2.1.2 Fully-Automated Machine Translation
This is what most people have in mind when they think of using computers to translate. The idea is simple: feed in the text in one language and get the text out in another language. Unfor-tunately, the implementation of this idea presents obstacles that have yet to be completely overcome. The main problem is the complexity of language. Consider for instance the meanings of the word ”can”. Besides its use as a modal auxiliary verb, ”can” has several legitimate and slang meanings as a noun: container, depth charge, jail, and toilet. Not to mention an archaic verb meaning ”to know or to understand”. Assuming that the foreign language has a separate term for each of these meanings, how is the computer to know which one to choose? As it turns out, advances have been made in teaching computers to understand language based on context. More recent research is focusing on the use of probability theories for analyzing texts. But fully automated machine translation covering a broad range of subject areas is still a distant goal.

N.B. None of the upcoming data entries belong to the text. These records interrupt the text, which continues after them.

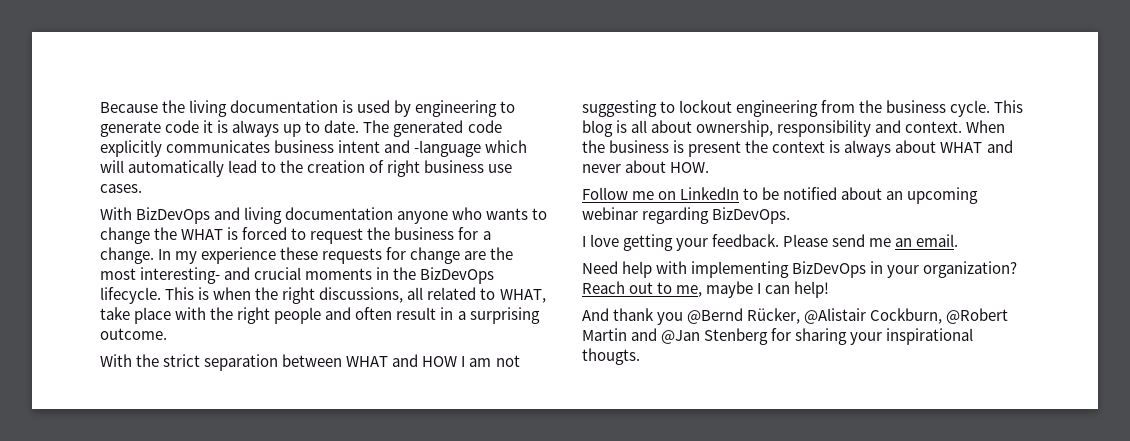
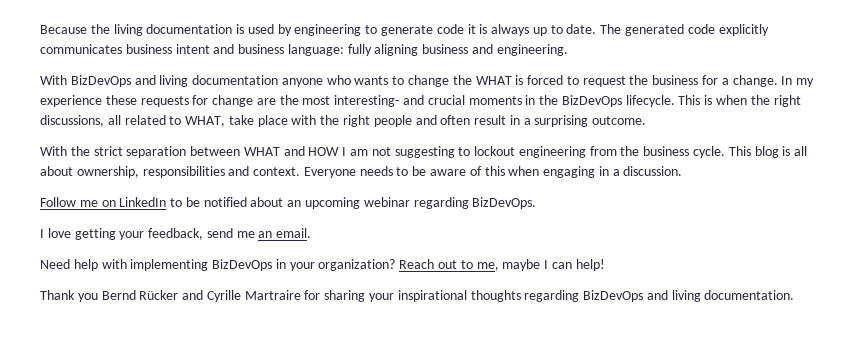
[414,140,528,157] [100,160,513,177] [100,184,142,193] -language which will automatically lead to the creation of right business use cases. -> [238,44,568,56] business language: fully aligning business and engineering.
[777,120,872,137] responsibility -> [142,166,225,178] responsibilities
[966,120,1006,133] [582,140,1013,157] [582,160,710,173] When the business is present the context is always about WHAT and never about HOW. -> [303,166,683,178] Everyone needs to be aware of this when engaging in a discussion.
[712,234,829,247] feedback. Please -> [148,228,204,240] feedback,
[582,308,1009,325] [582,328,974,345] [582,348,640,365] And thank you @Bernd Rücker, @Alistair Cockburn, @Robert Martin and @Jan Stenberg for sharing your inspirational thougts. -> [40,290,795,302] Thank you Bernd Rücker and Cyrille Martraire for sharing your inspirational thoughts regarding BizDevOps and living documentation.

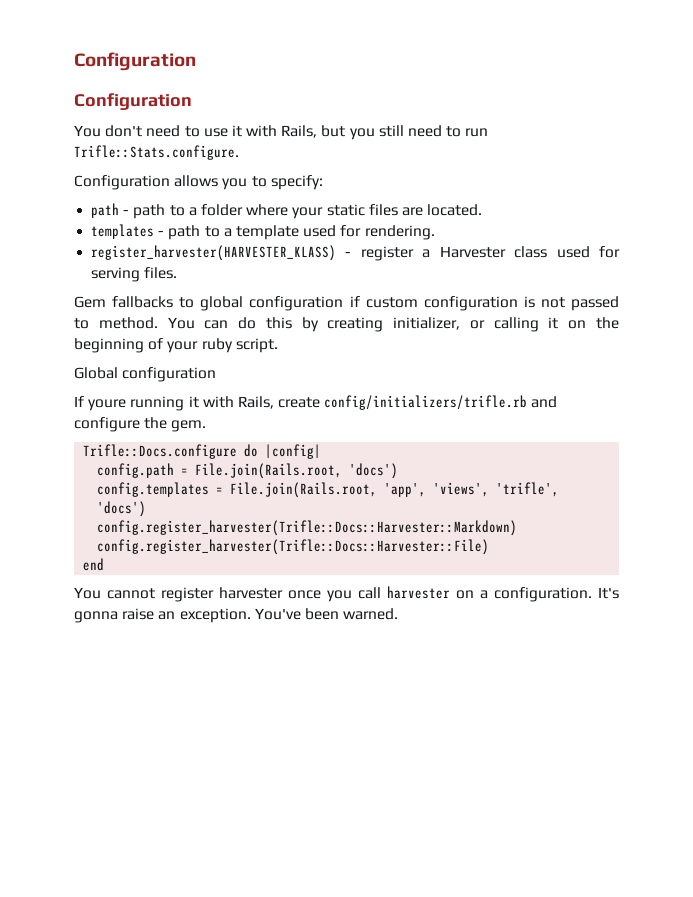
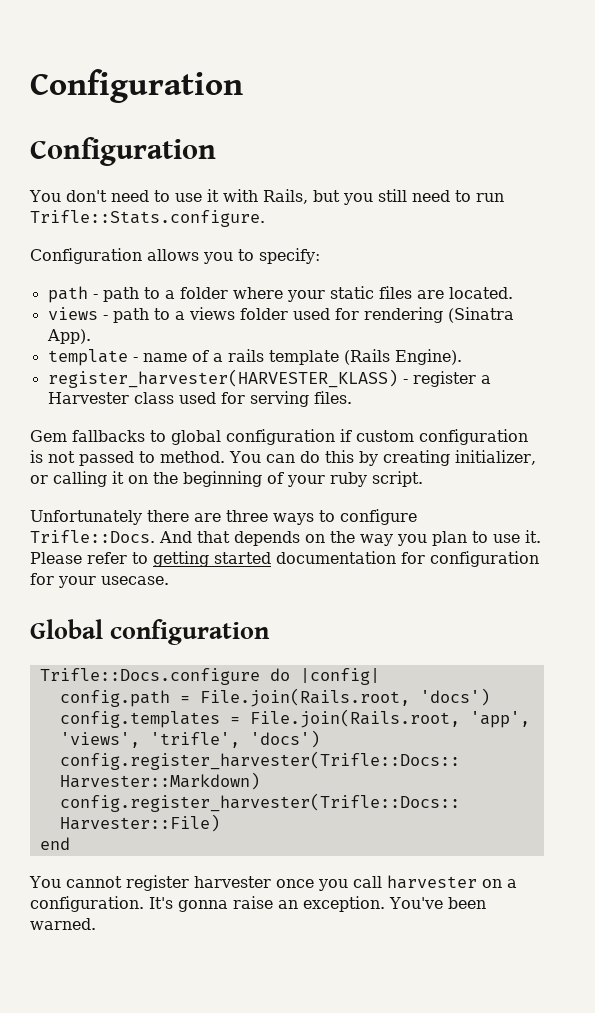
[91,224,435,240] templates - path to a template used for rendering. -> [47,307,514,323] [46,329,91,344] [47,349,462,366] views - path to a views folder used for rendering (Sinatra App). // template - name of a rails template (Rails Engine).
[74,367,217,382] [74,395,558,411] [74,417,207,432] Global configuration // If youre running it with Rails, create config/initializers/trifle.rb and configure the gem. -> [30,509,417,525] [30,530,541,546] [30,551,539,567] [30,573,169,588] [30,619,270,645] Unfortunately there are three ways to configure Trifle::Docs. And that depends on the way you plan to use it. Please refer to getting started documentation for configuration for your usecase. // Global configuration

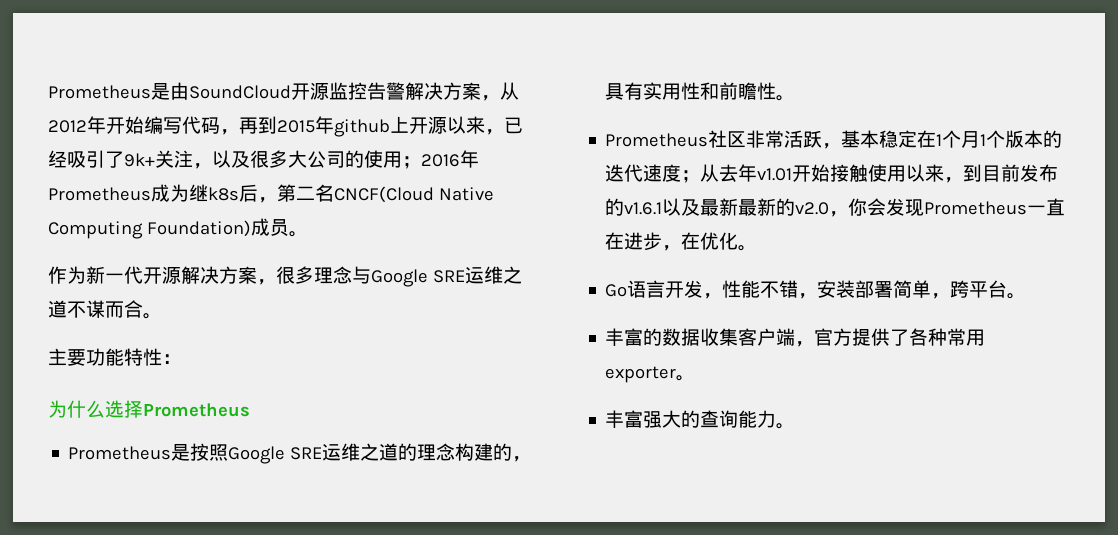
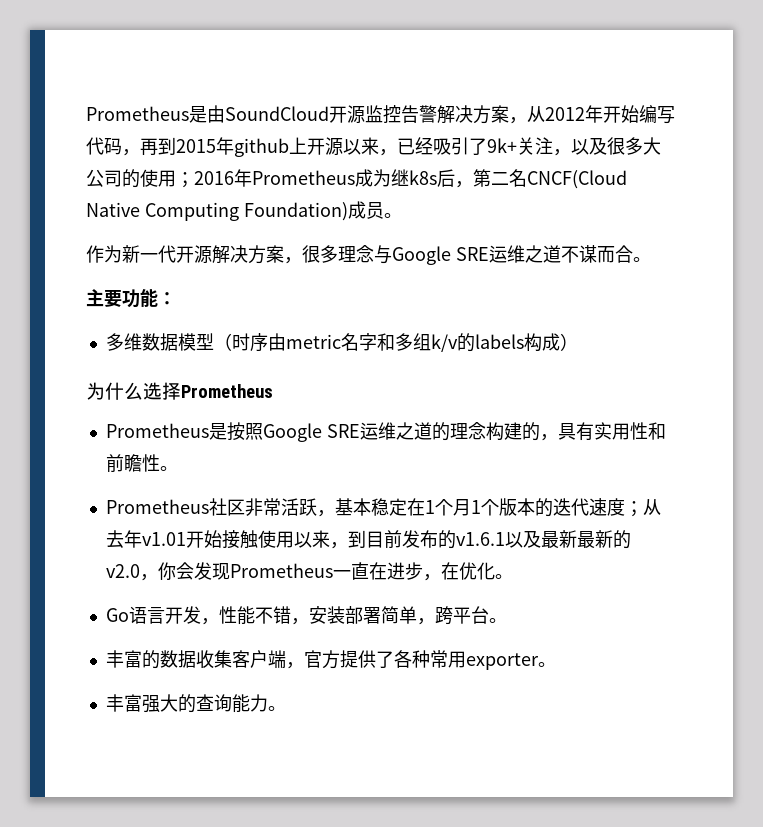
[124,348,162,366] 特性 -> (158, 298) none
(181, 359) none -> [105,333,578,352] // 多维数据模型（时序由metric名字和多组k/v的labels构成）

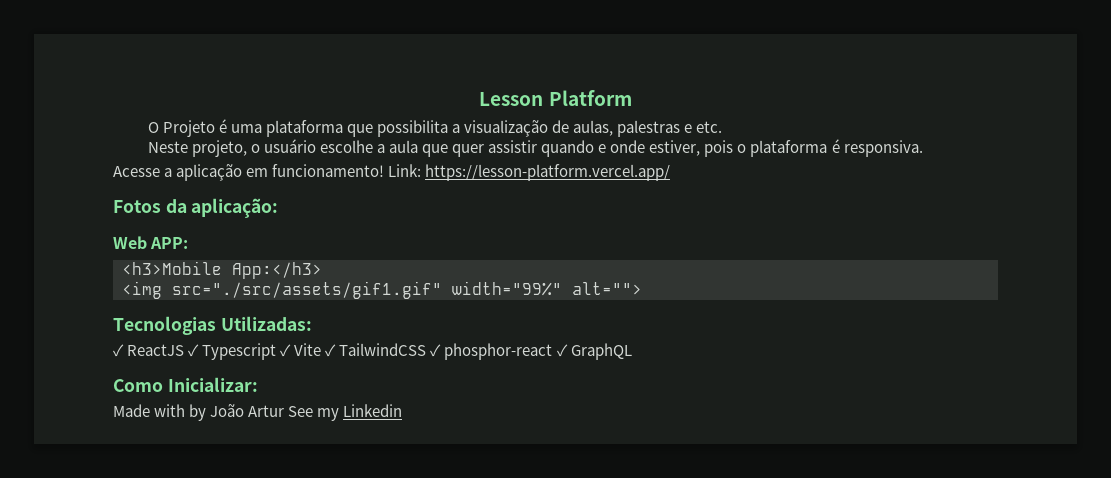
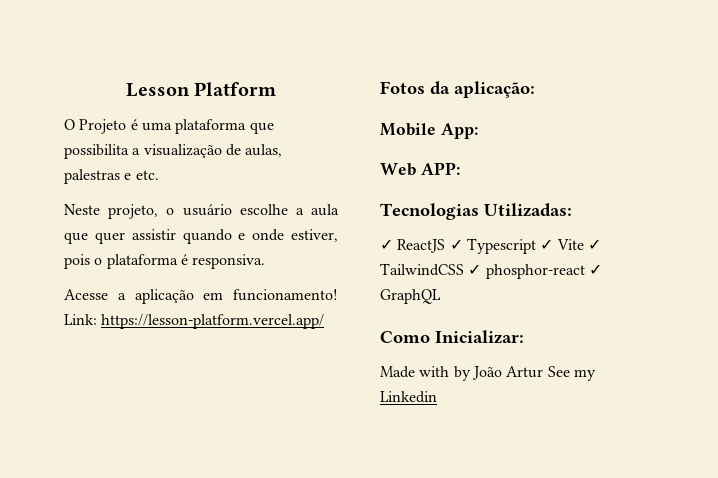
(279, 208) none -> [380,123,478,139] // Mobile App:
[122,261,322,279] [122,281,642,299] // <h3>Mobile App:</h3> // <img src="./src/assets/gif1.gif" width="99%" alt=""> -> (460, 168) none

As well as translation memory tools, fully automated machine translation is starting to come of age, with successful implementations being reported at various sites. The success of these implementations is due to various factors, including the suitability of the subject domain and text types and the customizability of the system. The quality of the source text is one of the most vital criteria for successful use of MT at present. The more restricted the source language, the less room for inaccuracy in translation. This is where controlled authoring comes in. Controlled authoring is not a new concept, having been discussed, and used, for a number of years, both as a means of improving English texts and as a means of gaining more control over the output of MT. It’s gone through some rough times too, with many people questioning whether it is worth the investment.